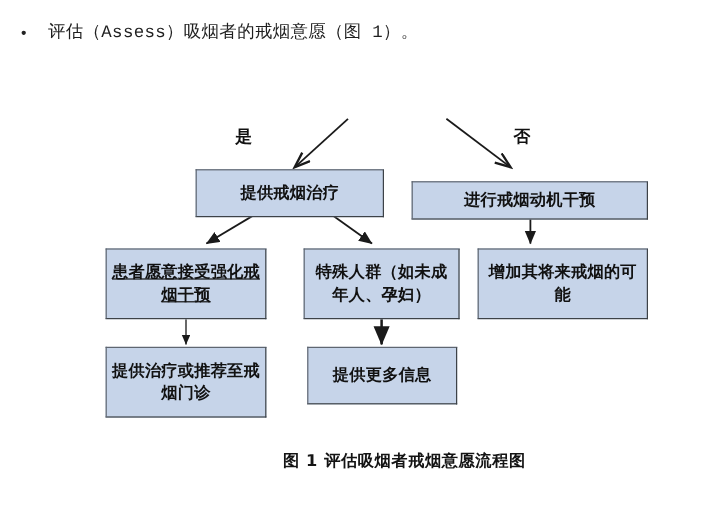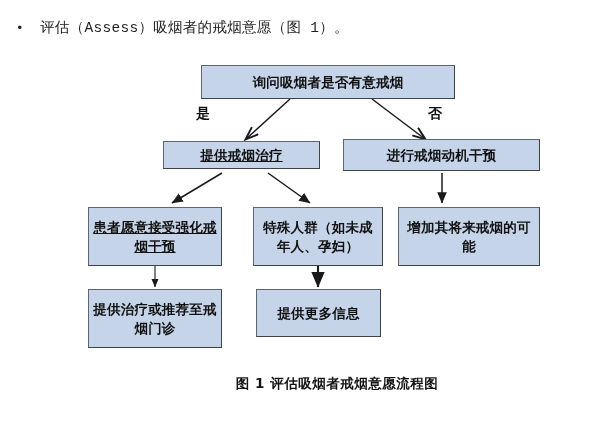"询问吸烟者是否有意戒烟" div.node { html: <div>询问吸烟者是否有意戒烟</div> -> none }
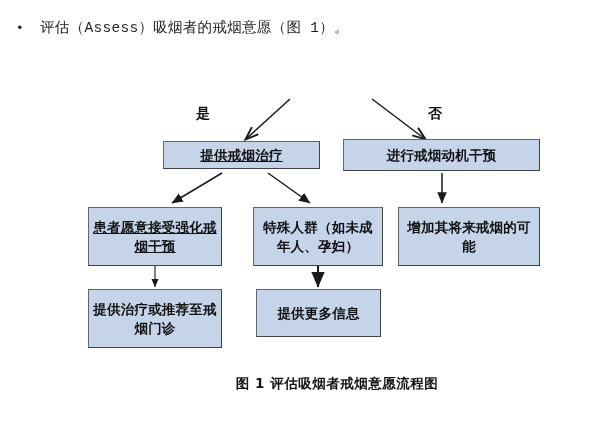"提供戒烟治疗" div.node { height: 28px -> 40px; text-decoration: underline -> none }
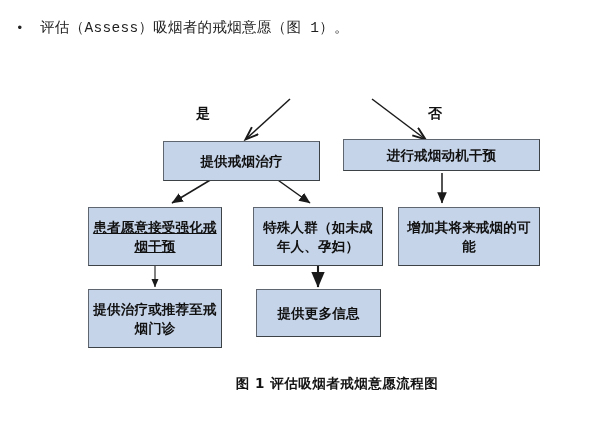"进行戒烟动机干预" div.node { top: 84px -> 96px }
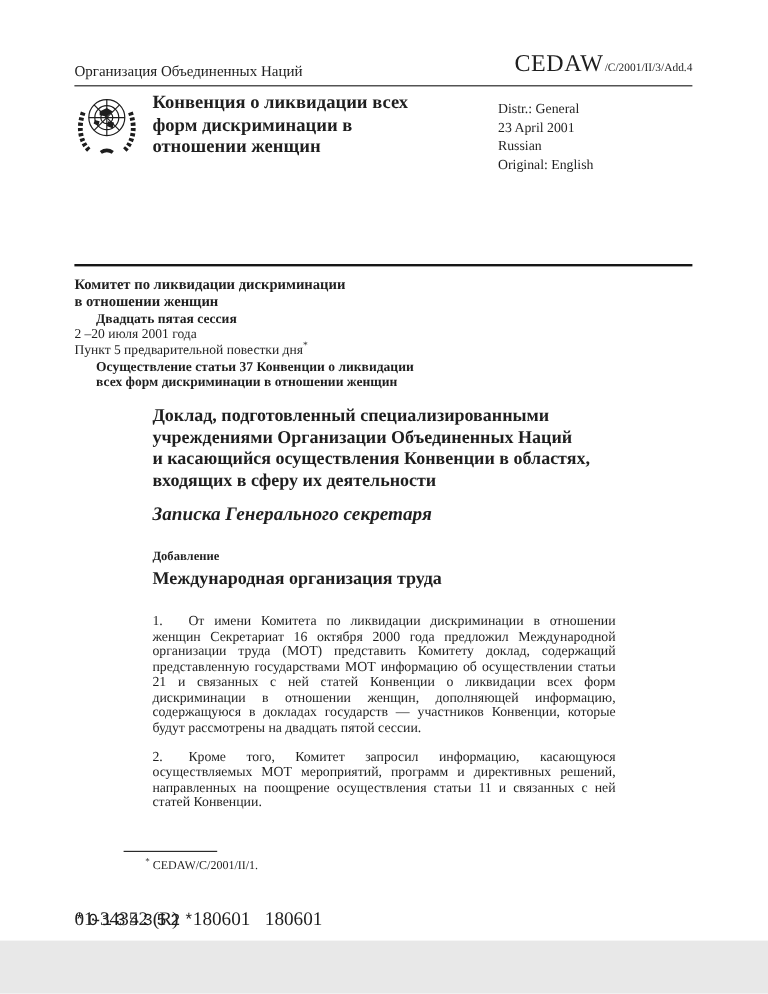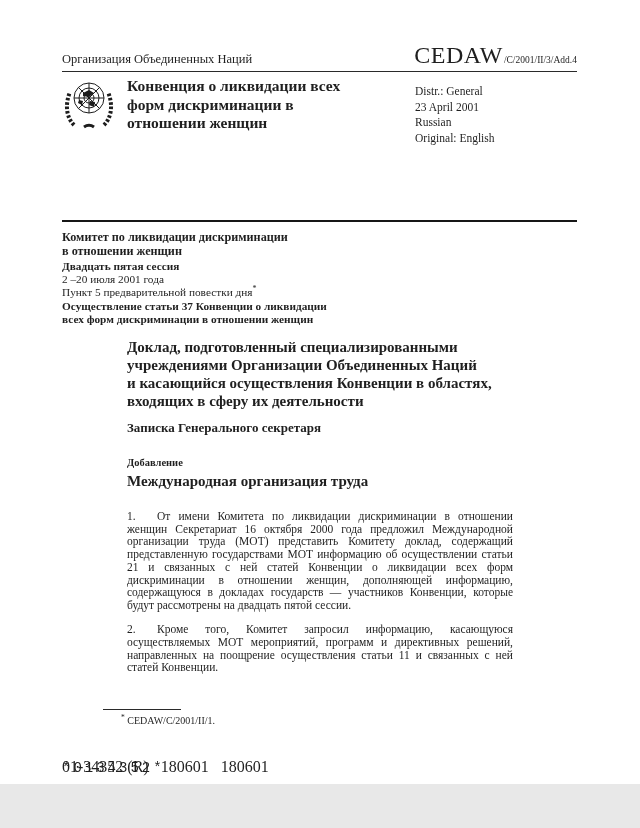"CEDAW" .doc-symbol .big { font-size: 24px -> 20px }
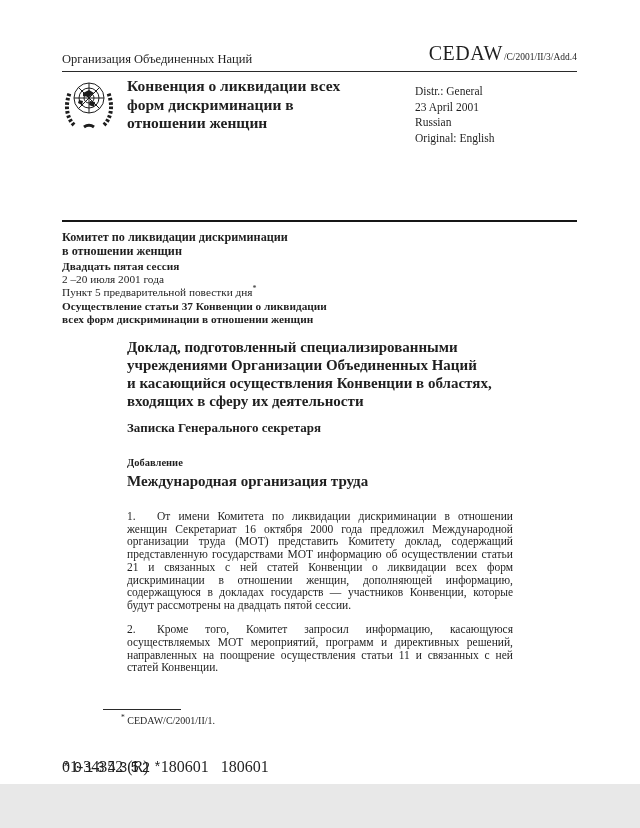"Двадцать пятая сессия" .sess-bold { margin-left: none -> 18px }
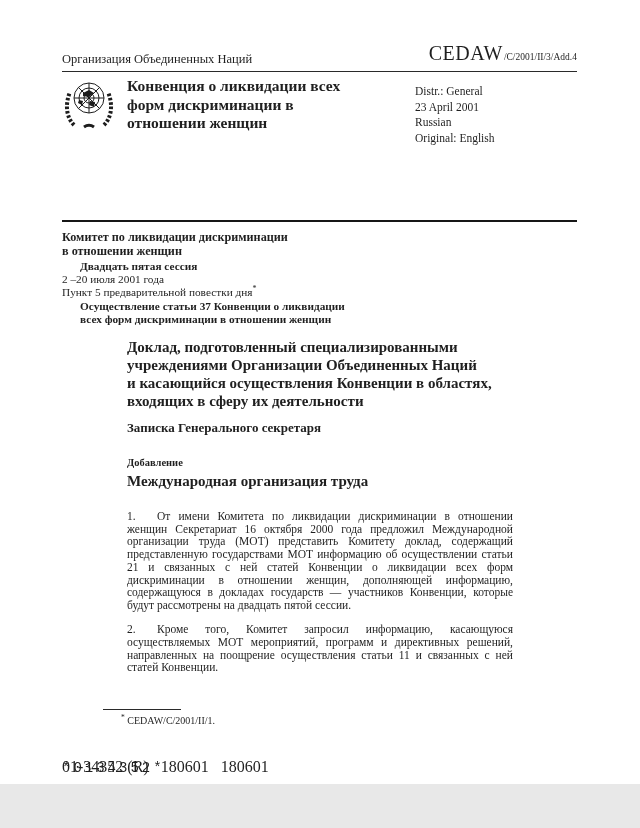"Записка Генерального секретаря" .note-heading { font-size: 13px -> 16px; font-style: none -> italic }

WHAT IS REQUIRED: Each line above must be set down exactly, though no picture should be carried over.

TASK OUTPUT:
"询问吸烟者是否有意戒烟" div.node { html: <div>询问吸烟者是否有意戒烟</div> -> none }
"提供戒烟治疗" div.node { height: 28px -> 40px; text-decoration: underline -> none }
"进行戒烟动机干预" div.node { top: 84px -> 96px }
"CEDAW" .doc-symbol .big { font-size: 24px -> 20px }
"Двадцать пятая сессия" .sess-bold { margin-left: none -> 18px }
"Записка Генерального секретаря" .note-heading { font-size: 13px -> 16px; font-style: none -> italic }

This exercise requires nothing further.